William Hague’s call in the Daily Telegraph for the legalisation of cannabis for recreational as well as medical purposes throws a large stone in a very muddy pond. Apart from the surprise that a senior Tory could come out with an eminently sensible suggestion with regard to UK drugs policy, I am left wondering what, if anything, the real agenda might be. Is this a stalking horse for the government, trying at last to put some method into the madness of drugs policy, a wreck of contradictions, born of many decades of denial, dispute and draconian attempts at suppression?
Or is Lord Hague speaking as he feels? As with any senior politician drawn into the drugs ‘debate’ – more a shrieking from prepared positions – he risks a great deal. The issues – which are complex and long-standing – are a quagmire, into which the unwary may easily sink without trace. Most ‘sensible’ suggestions in the past have left their authors isolated or ridiculed – and, if an official, sacked.
As for the wider public, confusion is the norm. If you are a parent, your worry is that your child may take drugs. It is axiomatic, isn’t it, that you want to protect them from that fate? Yet, the biggest drugs on the market – sugar, caffeine, alcohol – are never included in any discussion.
There was a time when I was a regular contributor to radio programmes dealing with the problem of drug use. And, yes, there is a huge problem but, I would argue, not the one you think it is. On these programmes there would, frequently, be three pundits. There would be the voice of authority – often a police officer, or a retired one – a parent whose child had been killed by drug use, and me, the bloke who had written a book about cocaine, and who said we might look more closely and critically at how we dealt with all currently illegal drugs.
I gave up being that third voice: not the minatory authority (lock ‘em all up), not the understandably distraught parent, but the advocate of some form of legalisation for all currently illegal drugs. You can see why: forever the implied voice – apparently – of the drug dealer, forever out on a limb. I gave up because I despaired of ever having a serious debate. There never was one, just the same old posturing and position-taking.
There is, therefore, a glimmer of hope in Hague’s article, but only if it levers people out of their atrophied views and into a forum where genuine argument, pro and con, may take place. Hague has heft, still, and what he says is so breathtakingly obvious, one might give pause to imagine things will change – not toward legalising cannabis, yet – in the direction of facts and figures, not raw emotion and angst.
However, don’t hold your breath. If one was to go simply by the literature, the case for making cannabis universally available for medical use is overwhelming, literally swamping any doubts. And, even in that bastion of probity on illegal drug use, the USA, 20 states now allow medical use (overall 41 allow either that, have decriminalised its use, or have rolled over for full legalisation).

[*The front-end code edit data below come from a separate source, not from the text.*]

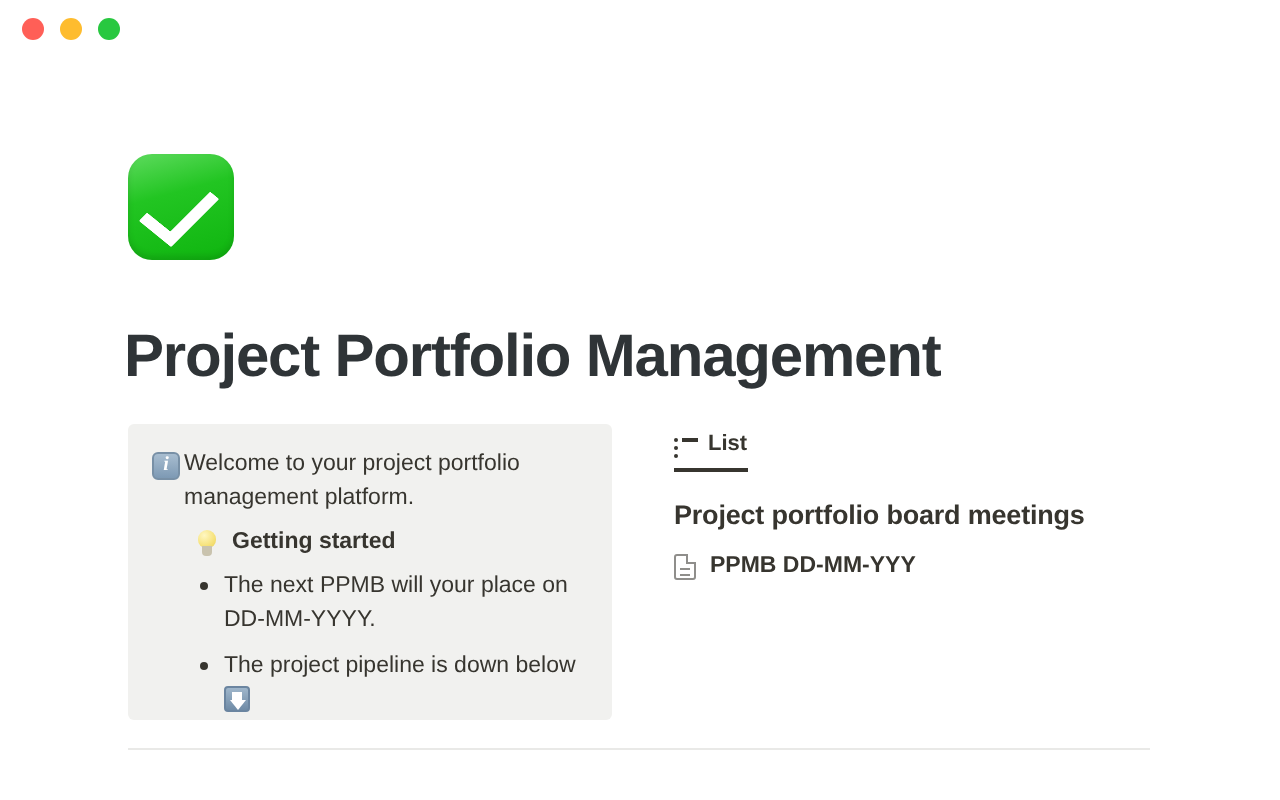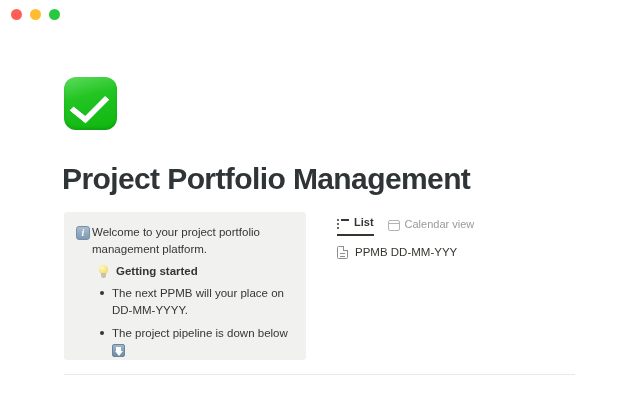--- a/index.html
+++ b/index.html
@@ -428,10 +428,6 @@
           <span class="tab-label">List</span>
         </div>
 
-        <div class="tab tab-inactive">
-          <span class="icon-calendar"></span>
-          <span class="tab-label">Calendar view</span>
-        </div>
 
       </div>
 

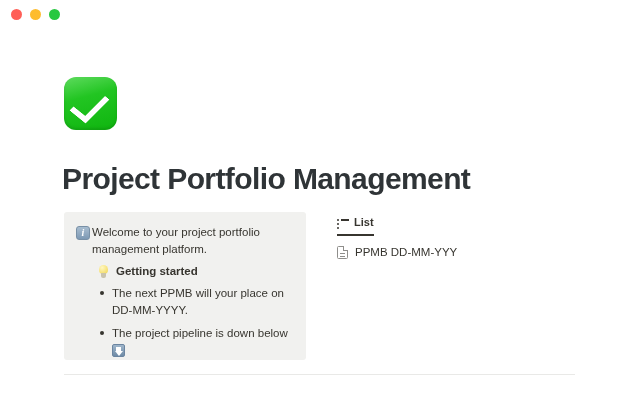--- a/index.html
+++ b/index.html
@@ -431,6 +431,7 @@
 
       </div>
 
+      <div class="panel-heading">Project portfolio board meetings</div>
 
       <div class="list-item">
         <span class="icon-doc"></span>

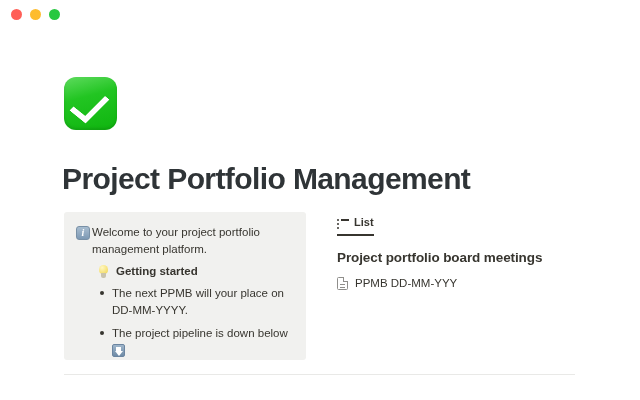--- a/index.html
+++ b/index.html
@@ -354,6 +354,7 @@
     font-size: 11.5px;
     color: #37352f;
     line-height: 15px;
+    font-weight: bold;
   }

This does not mean – Canada beware – that illegal sales of the drug, in whatever form, won’t stay the same or rise. Folk always want more, and the strongest kind of GM-modified skunk will blow your head off, up to 14 times as strong as the weak and weedy grass hippies smoked in the 1960s.
There is an added danger. Cannabis is seen as a mild drug; but, with skunk on the streets, it most assuredly is not. The naysayers – against any relaxation of the law – point to this, as much as they point to it being a ‘gateway’ drug. You use it one week, the next you are on cocaine or heroin. (There is little evidence of this, but, hey, who wants evidence?)
So, the argument goes, if you legalise cannabis, watch out, illicit supplies and sales of ‘harder’ drugs will inevitably follow. Which brings me to this point: you cannot have a debate, in all seriousness, about legalising cannabis without a broader – and much needed – debate about legalising all current illegal drugs.
Hague says – correctly – that the war against cannabis supply and use has been lost. Note, the use of ‘war’ here, another wonderfully misapplied word. But it is arguable that the fight against the use of some drugs, deferentially designated illegal over time, was lost before it began around a century ago. Then, it was a fiercely argued campaign by missionary Christians in the USA to prevent the sale into China of opium, imported with gusto by the British. (We fought three opium wars in the 19th century to defend that right; now, that really was a war but for drugs.)
We need to grow up. People take drugs – there is no room here to go into the myriad and complex reasons why that should be so; but some animals follow suit, that we do know. The question at the head of any truly informed debate ought to be, not how to stop that, but how best to regulate (and tax) the habits we all have, in different ways. You like chocolate (with its psycho-active theobromine); I (let us say) prefer micro-doses of LSD (to enhance my brain function).
No one is right or wrong; and some will over-indulge (or, overdose). Until we transform the current ghastly mess of legislation, an unholy mix of punishment and treatment, often at odds, into a regime of tolerance, allied with education and information, we’re never going to make things better, only much, much worse.